**INFORMATION SUPPLIED**
****************************************
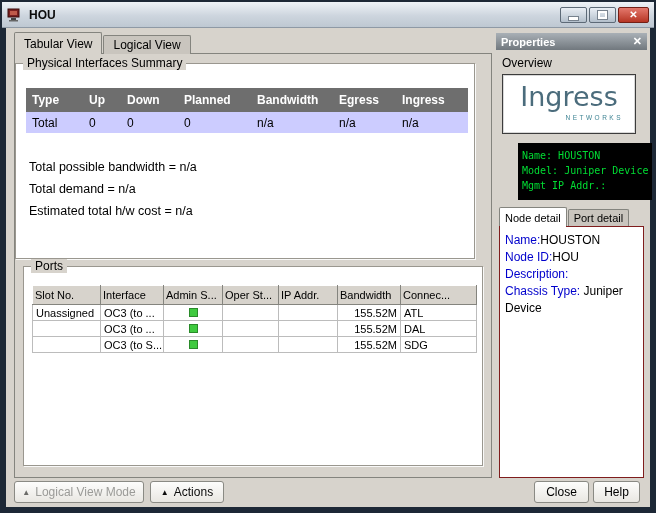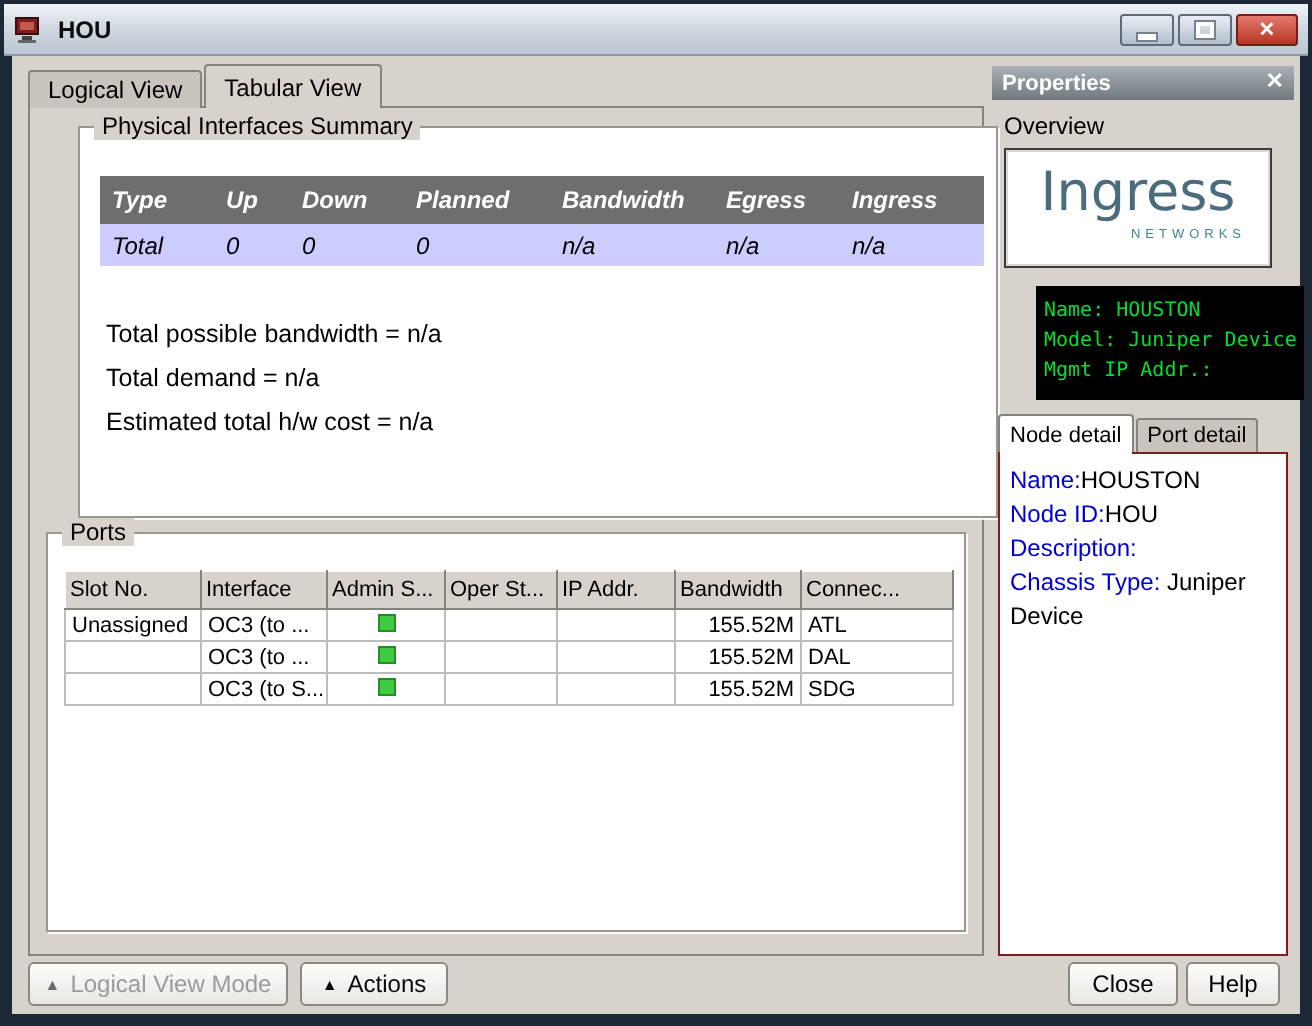--- a/index.html
+++ b/index.html
@@ -125,8 +125,8 @@
   <div class="app-body">
 
     <div class="main-tabs">
+      <div class="main-tab active">Tabular View</div>
       <div class="main-tab">Logical View</div>
-      <div class="main-tab active">Tabular View</div>
     </div>
 
     <div class="tab-panel">

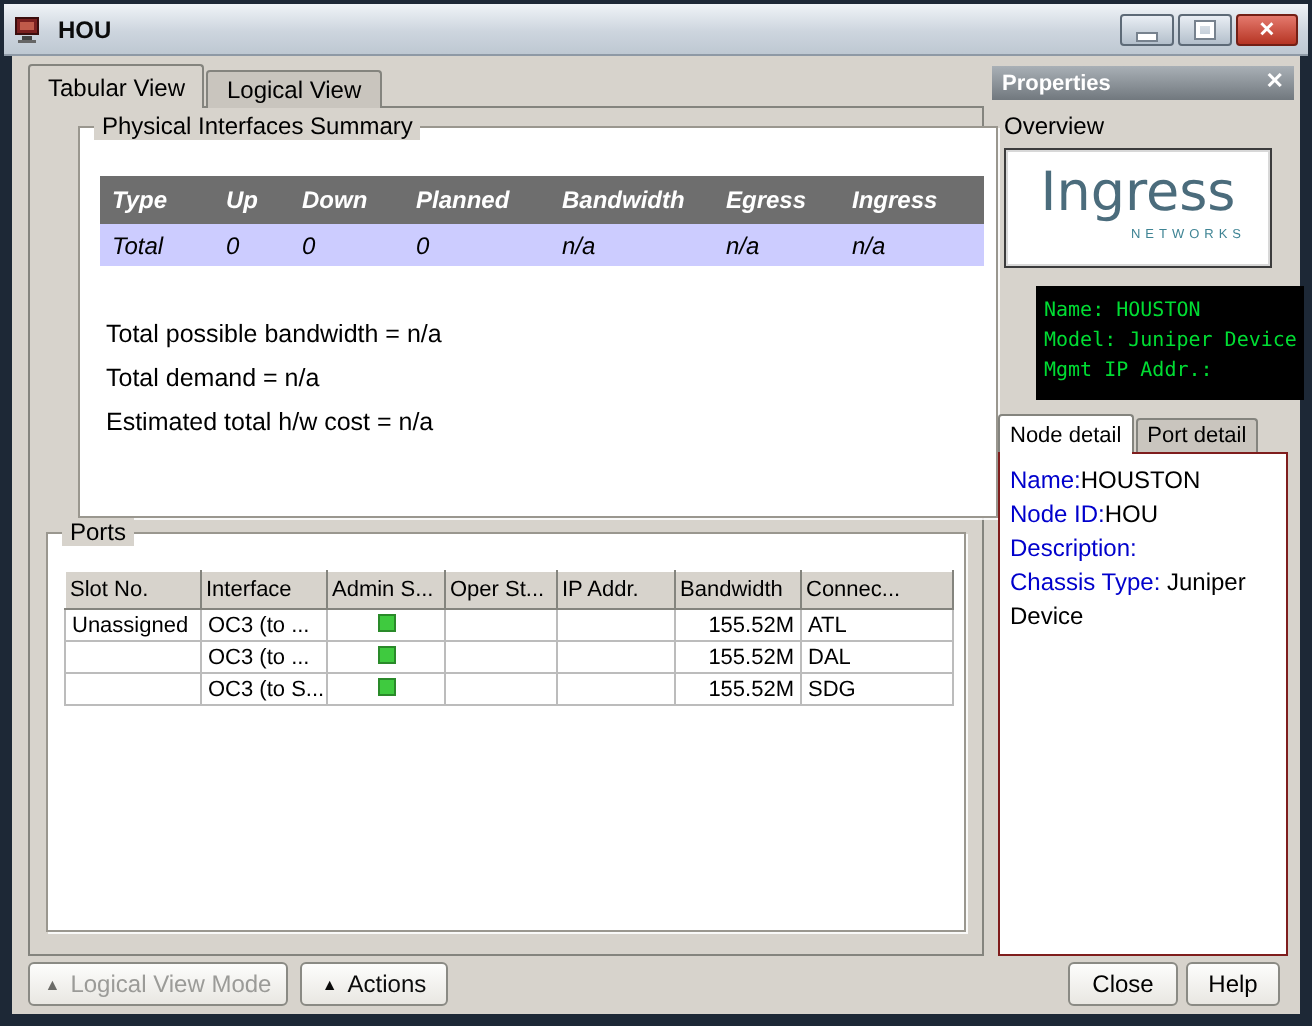--- a/index.html
+++ b/index.html
@@ -38,7 +38,7 @@
   
   .groupbox { position:absolute; border:1px solid #9a978f; background:#fff; box-shadow:1px 1px 0 rgba(255,255,255,.85); }
   .groupbox-title { position:absolute; top:-8px; left:7px; background:#d7d3cc; padding:0 4px; font-size:12px; }
-  .gb-summary { left:24px; top:9px; width:460px; height:196px; }
+  .gb-summary { left:0; top:9px; width:460px; height:196px; }
   .gb-ports   { left:8px; top:212px; width:460px; height:200px; }
 
   

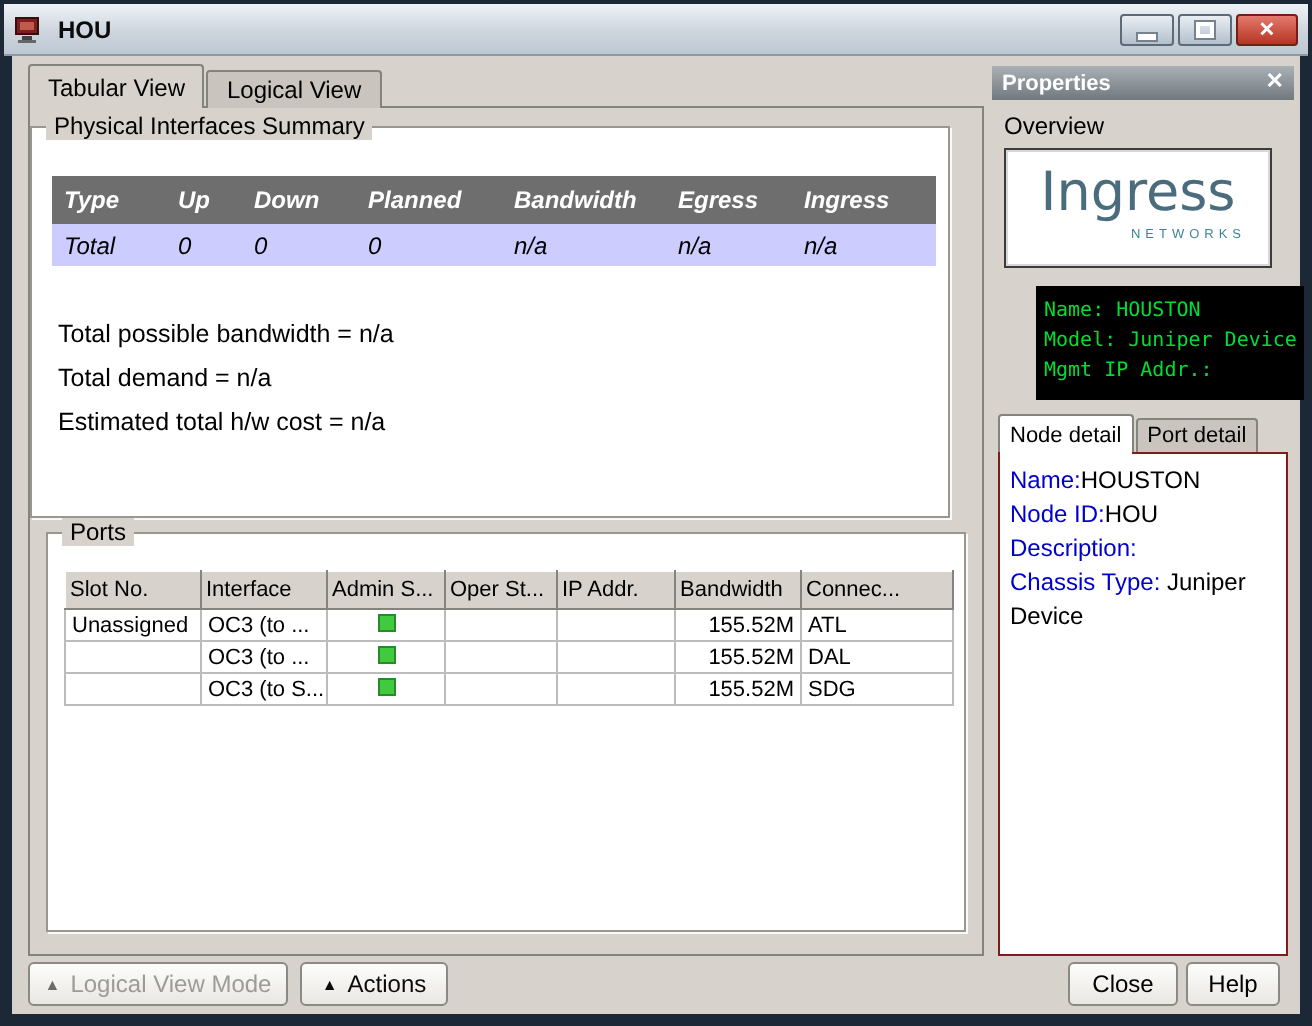--- a/index.html
+++ b/index.html
@@ -42,7 +42,7 @@
   .gb-ports   { left:8px; top:212px; width:460px; height:200px; }
 
   
-  .summary-table { position:absolute; left:10px; top:24px; width:442px; border-collapse:collapse; table-layout:fixed;font-style:italic; }
+  .summary-table { position:absolute; left:10px; top:24px; width:442px; border-collapse:collapse; table-layout:fixed; }
   .summary-table th { background:#6e6e6e; color:#fff; font-weight:bold; text-align:left;
     height:24px; padding:0 0 0 6px; font-size:12px; }
   .summary-table td { background:#ccccff; height:21px; padding:0 0 0 6px; }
****************************************
**TASK STATEMENT**
Print the entire listing above verbatim. No picture should be included.

**SOLUTION TO THIS PROBLEM**
--- a/index.html
+++ b/index.html
@@ -125,8 +125,8 @@
   <div class="app-body">
 
     <div class="main-tabs">
+      <div class="main-tab active">Tabular View</div>
       <div class="main-tab">Logical View</div>
-      <div class="main-tab active">Tabular View</div>
     </div>
 
     <div class="tab-panel">

--- a/index.html
+++ b/index.html
@@ -38,7 +38,7 @@
   
   .groupbox { position:absolute; border:1px solid #9a978f; background:#fff; box-shadow:1px 1px 0 rgba(255,255,255,.85); }
   .groupbox-title { position:absolute; top:-8px; left:7px; background:#d7d3cc; padding:0 4px; font-size:12px; }
-  .gb-summary { left:24px; top:9px; width:460px; height:196px; }
+  .gb-summary { left:0; top:9px; width:460px; height:196px; }
   .gb-ports   { left:8px; top:212px; width:460px; height:200px; }
 
   

--- a/index.html
+++ b/index.html
@@ -42,7 +42,7 @@
   .gb-ports   { left:8px; top:212px; width:460px; height:200px; }
 
   
-  .summary-table { position:absolute; left:10px; top:24px; width:442px; border-collapse:collapse; table-layout:fixed;font-style:italic; }
+  .summary-table { position:absolute; left:10px; top:24px; width:442px; border-collapse:collapse; table-layout:fixed; }
   .summary-table th { background:#6e6e6e; color:#fff; font-weight:bold; text-align:left;
     height:24px; padding:0 0 0 6px; font-size:12px; }
   .summary-table td { background:#ccccff; height:21px; padding:0 0 0 6px; }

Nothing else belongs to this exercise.